Let the games begin! (And don’t forget to share with your friends and sign up, if you haven’t yet!)

Mirrors & Monsters (Story A)

Mirrors and Monsters Book CoverHe told me I would see clearly, that the lenses of my childlike wonder would be wiped clean and the stark reality of life would greet me in the morn.

He told me one night with him would transform the world into something new. Something previously unseen by anyone but the immortal.

He told me I’d have the eyes of a goddess, able to know the truth in all and hold that truth in my mind long after others had succumbed to their illusions.
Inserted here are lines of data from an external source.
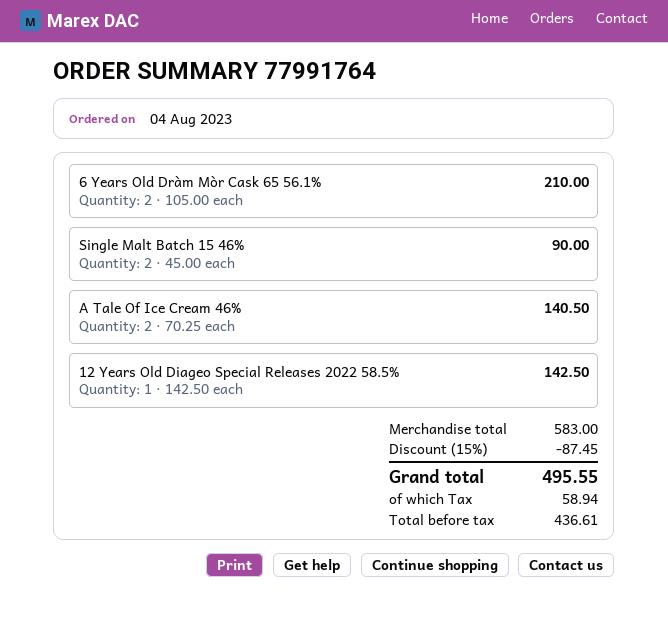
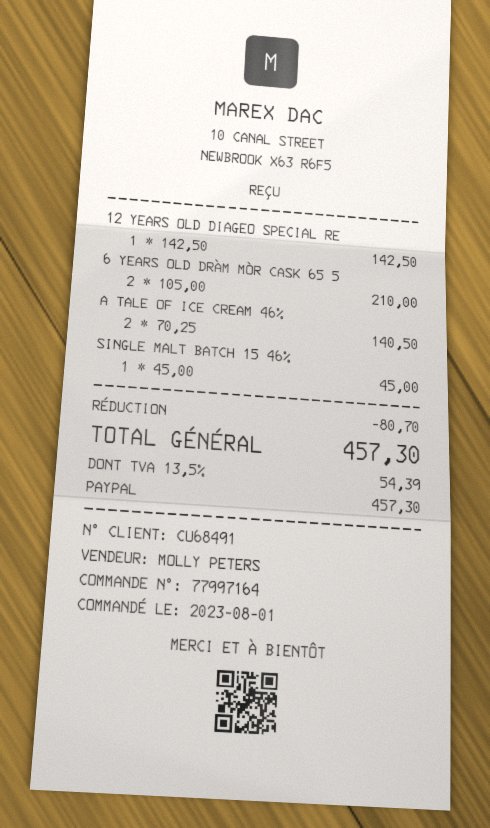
order number: 77991764 -> 77997164
order date: 2023-08-04 -> 2023-08-01
Single Malt Batch 15 46%: 2 x 45.00 = 90.00 -> 1 x 45.00 = 45.00
discount: 87.45 -> 80.70
tax: 58.94 -> 54.39
total: 495.55 -> 457.30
My time had approached, the time when Princesses were married off by their fathers. Only the Diamond Aisles of my birth had fallen long ago, my parents dead to events none could recall, my life and history a mystery none could solve.
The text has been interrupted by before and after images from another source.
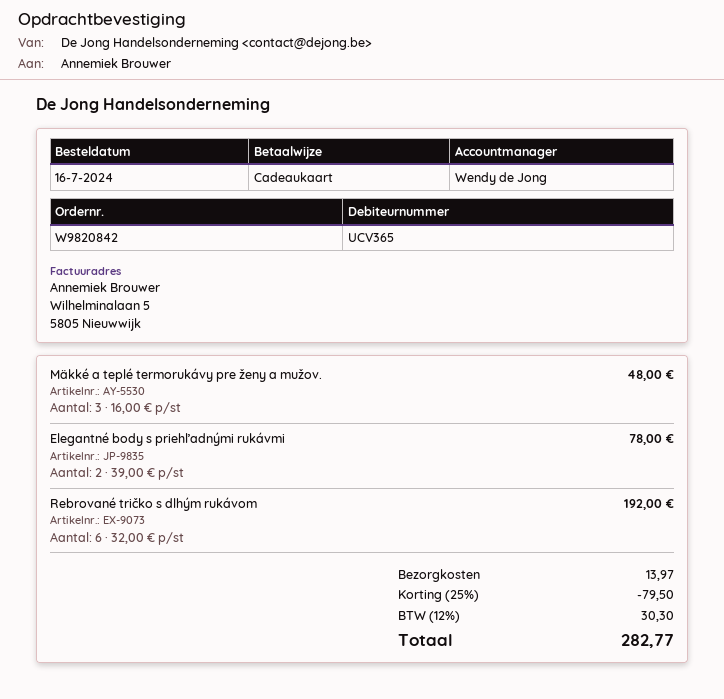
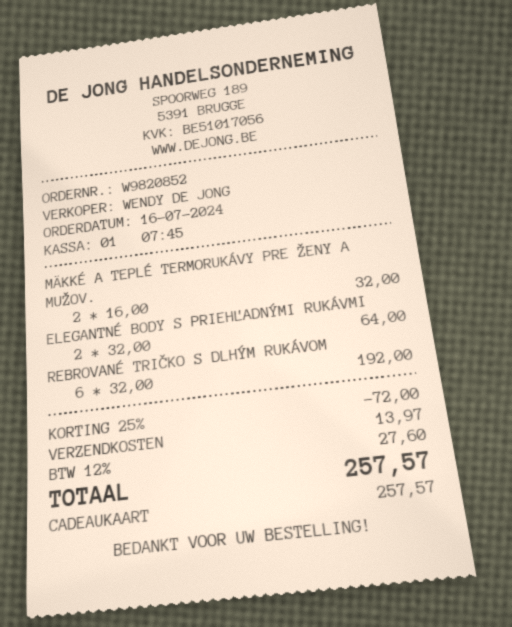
order number: W9820842 -> W9820852
Mäkké a teplé termorukávy pre ženy a mužov.: 3 x 16.00 = 48.00 -> 2 x 16.00 = 32.00
Elegantné body s priehľadnými rukávmi: 2 x 39.00 = 78.00 -> 2 x 32.00 = 64.00
discount: 25% = 79.50 -> 25% = 72.00
tax: 12% = 30.30 -> 12% = 27.60
total: 282.77 -> 257.57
And so the night came. A full moon with an ominous circle of crimson around it, as if it leaked blood into the night sky. They called it the red moon and said it offered tidings of change.

But changes toward good or evil none could say.

I wore diamond dotted white silk with my golden hair flowing down my back in waves. One hundred strokes of the brush, my attendant had insisted. One hundred strokes to make it shine.

My cheeks were pinched into apples and my lips puckered into strawberries. My attendant giggled like a schoolgirl, despite her years of thirty and five. “You’ll be like dessert to him. Ready to be eaten.”

The other woman attending me—though she was more a girl really, with breasts still budding and hips not yet widened to child-bearing—hid a shy smile at her comment. But the third woman—the oldest of the three with hair whiter than my gown and a face lined with the map of ages—she averted her eyes and looked to her feet. She refused to face me after that.

They walked me to his bedchamber, like guardians of a treasure. The cold stone floor chilled my bare feet and bumps covered my arms. I shivered, hugging myself as we approached.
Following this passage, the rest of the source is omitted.